**PROBLEM TO WORK ON**
Give back, word for word, only the lines from the opening of the records through the one with "Wizard - Data". Pictures stay out.

**GIVEN DATA**
□ □ □ □ □

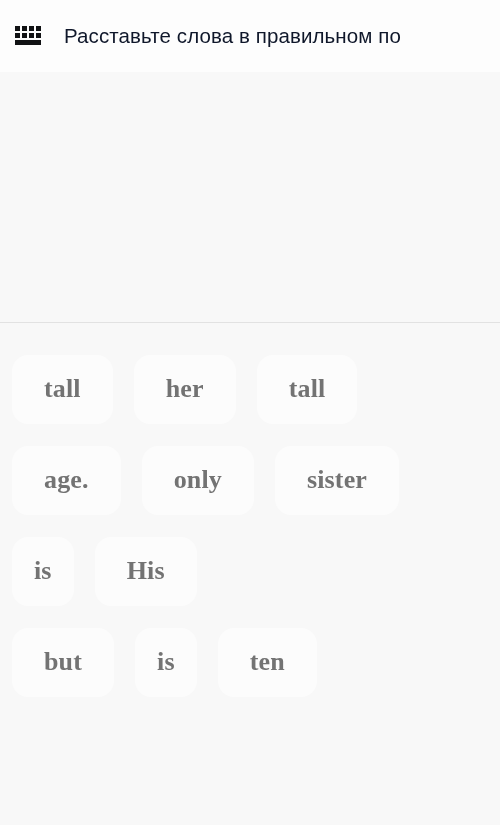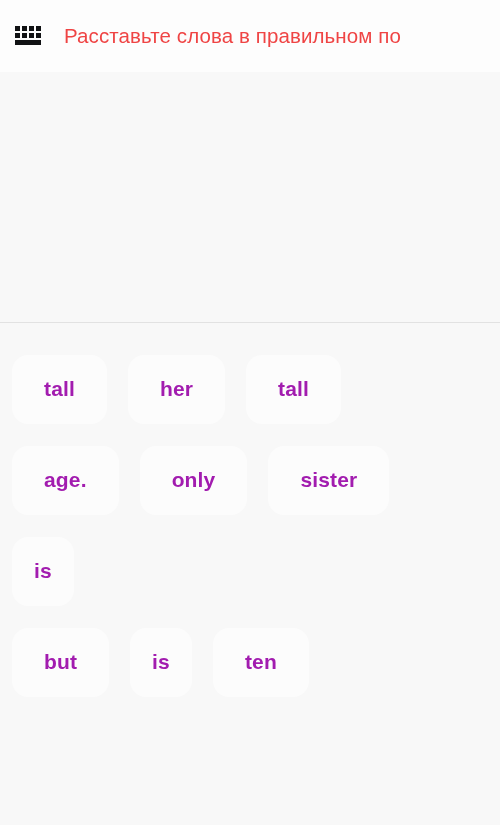"Расставьте слова в правильном по" .header-title { color: #ef4444 -> #0f172a }
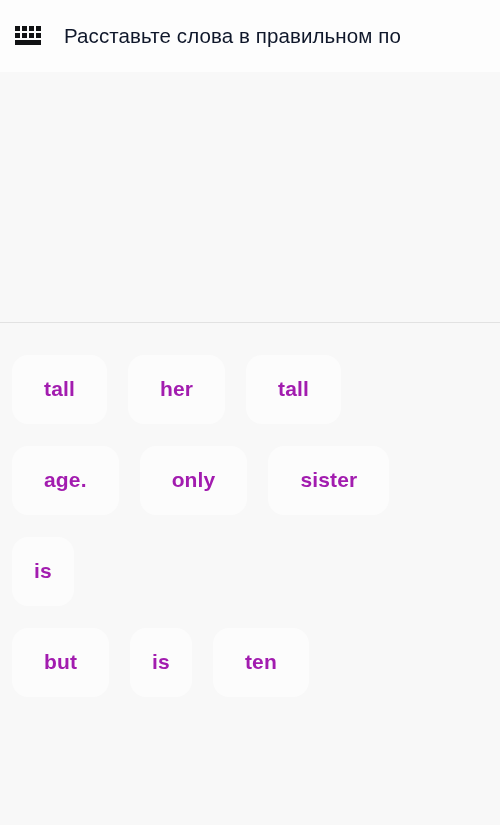"tall" .word-chip { color: #a21caf -> #737373; font-family: none -> Liberation Serif, serif; font-size: 21px -> 26px }
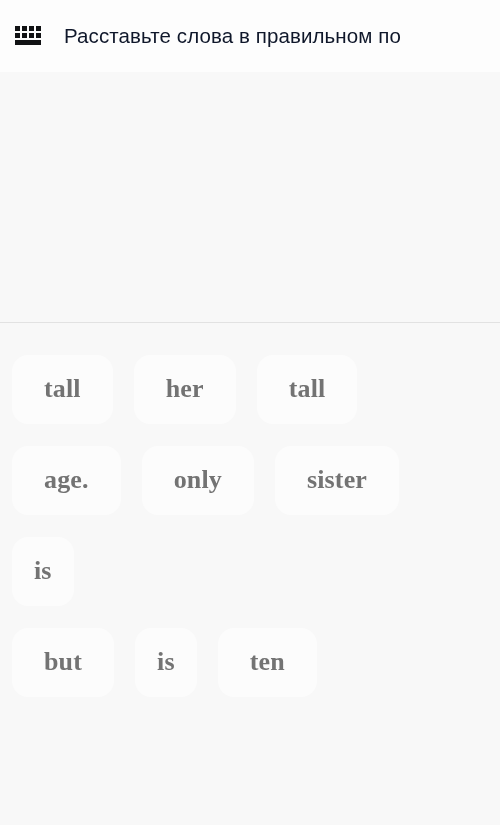"His" div.word-chip { html: none -> <div>His</div> }
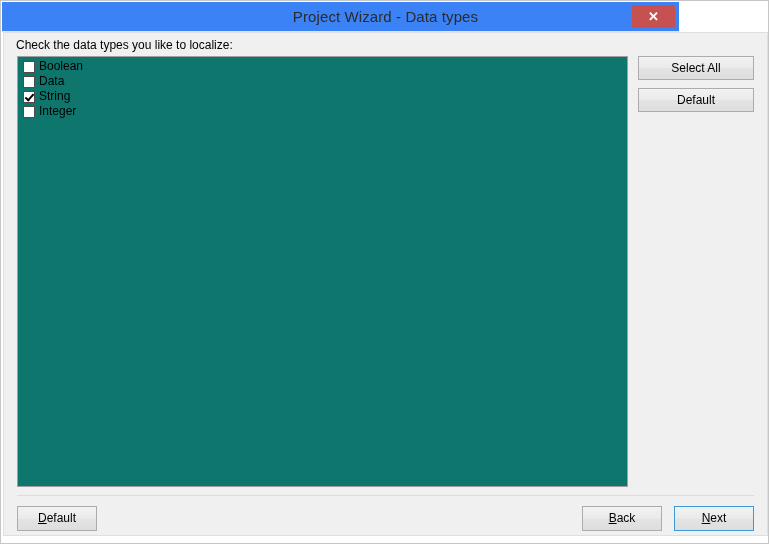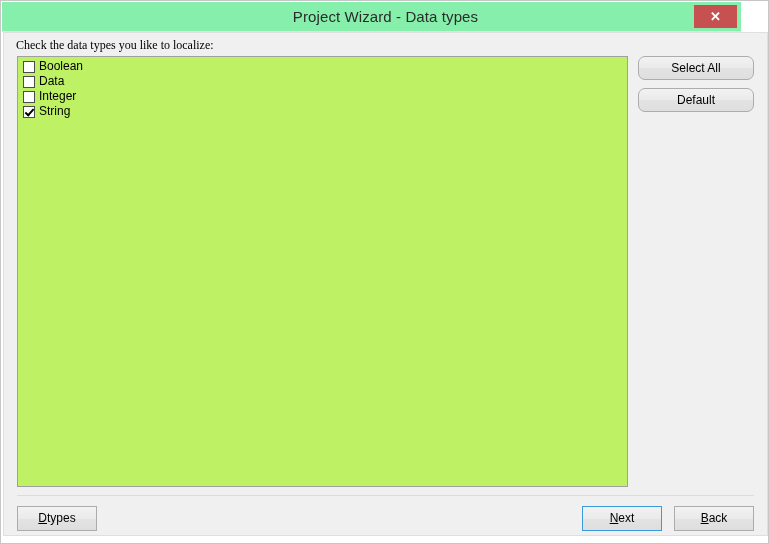"Project Wizard - Data types" .titlebar { background: #86efac -> #3b82f6; width: 739px -> 677px }
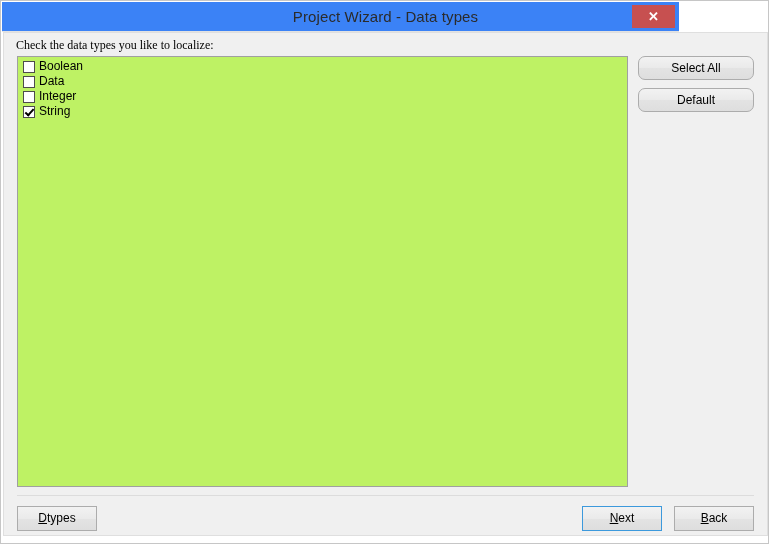"Check the data types you" .prompt-label { font-family: Liberation Serif, serif -> none }
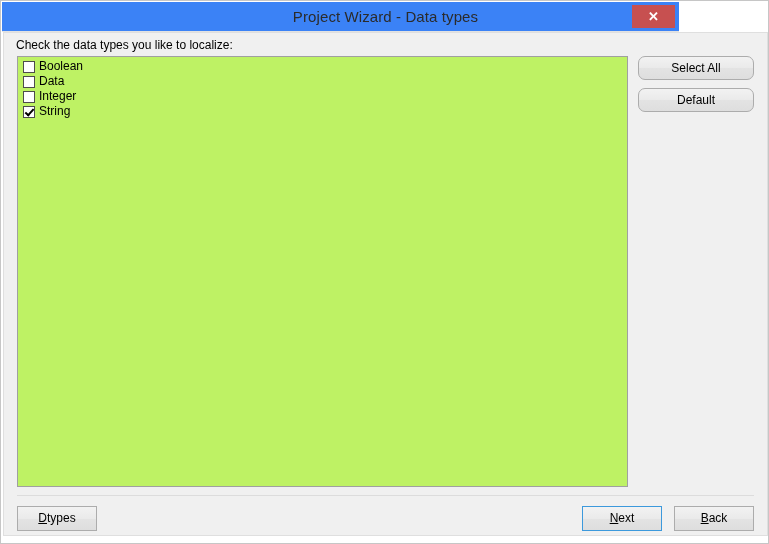"Boolean" .list-panel { background: #bef264 -> #0f766e }
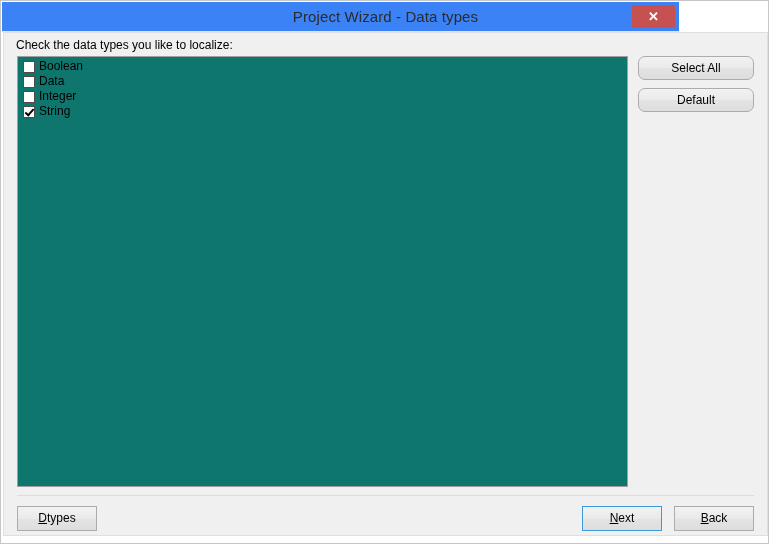"Select All" .side-buttons .btn { border-radius: 7px -> none }
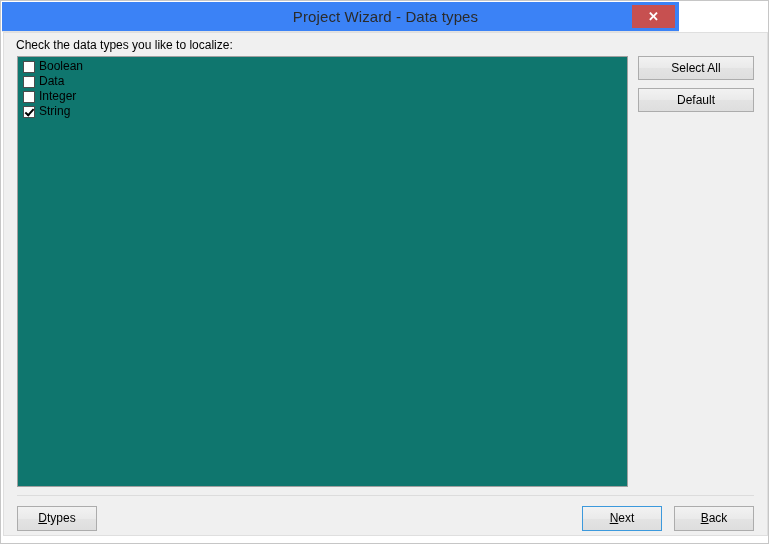"Integer" div.list-item { order: before "String" -> after "String" }
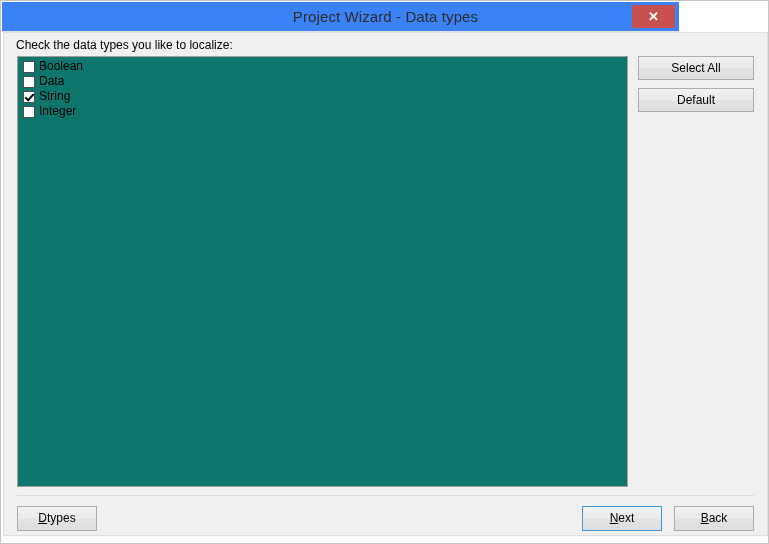"types" span { text: types -> efault }
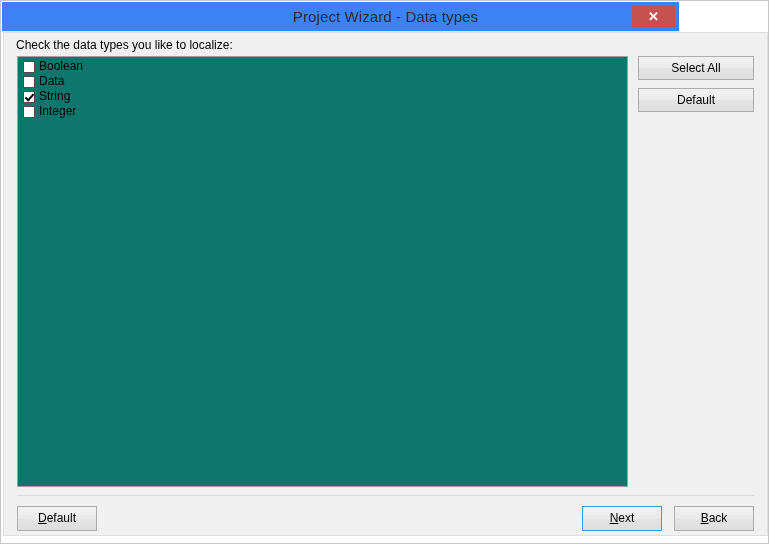"Next" button.btn { order: before "Back" -> after "Back" }
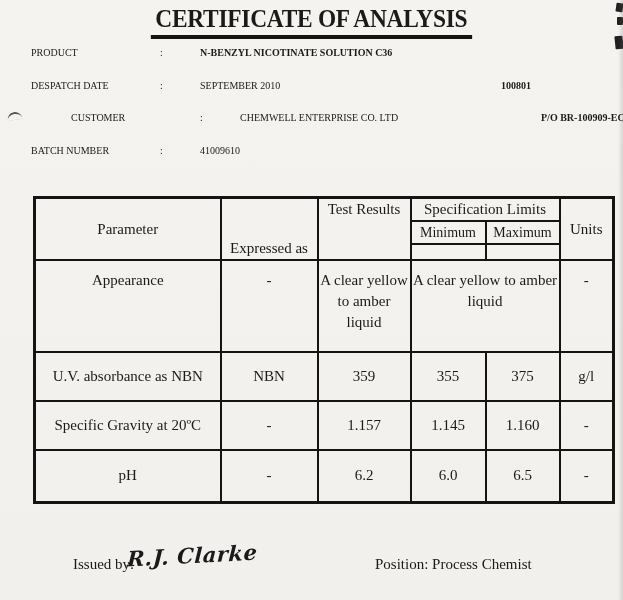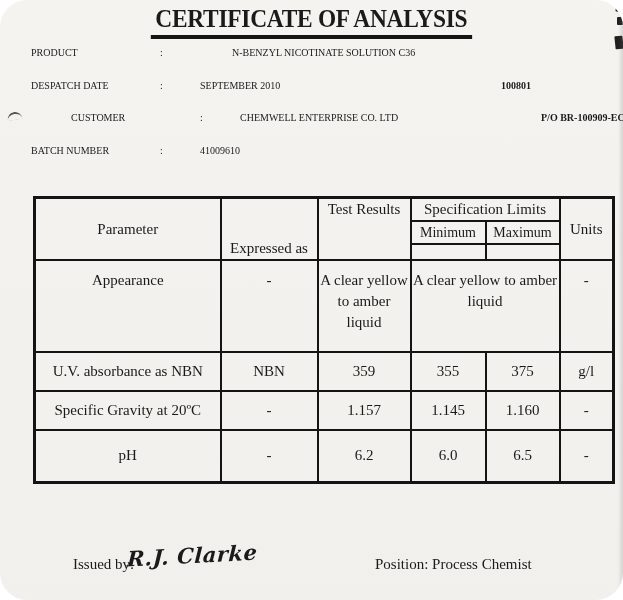"CERTIFICATE OF ANALYSIS" .page { border-radius: 27px -> none }
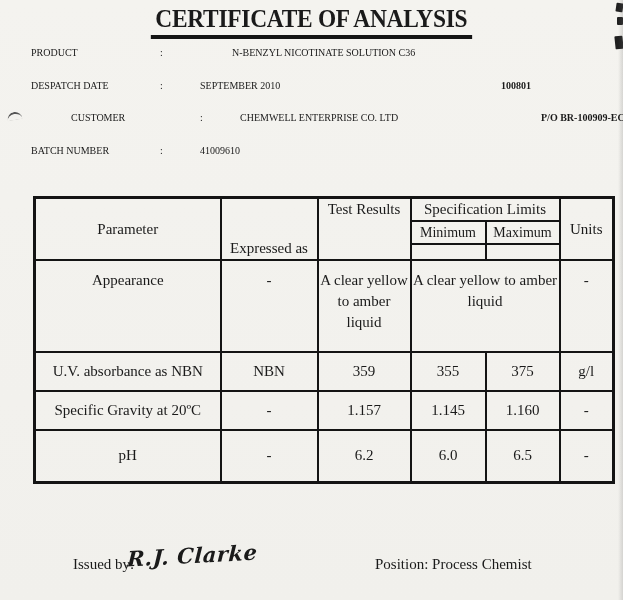"N-BENZYL NICOTINATE SOLUTION C36" .m-value.bold { font-weight: normal -> bold; margin-left: 32px -> none }
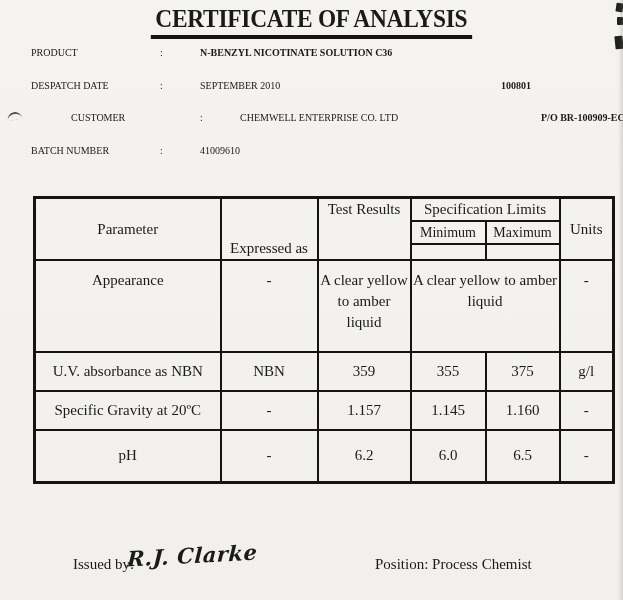"U.V. absorbance as NBN" tr.row-std { height: 39px -> 49px }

□ □ □ □ □

**REPLY TO THE EXERCISE**
"Расставьте слова в правильном по" .header-title { color: #ef4444 -> #0f172a }
"tall" .word-chip { color: #a21caf -> #737373; font-family: none -> Liberation Serif, serif; font-size: 21px -> 26px }
"His" div.word-chip { html: none -> <div>His</div> }
"Project Wizard - Data types" .titlebar { background: #86efac -> #3b82f6; width: 739px -> 677px }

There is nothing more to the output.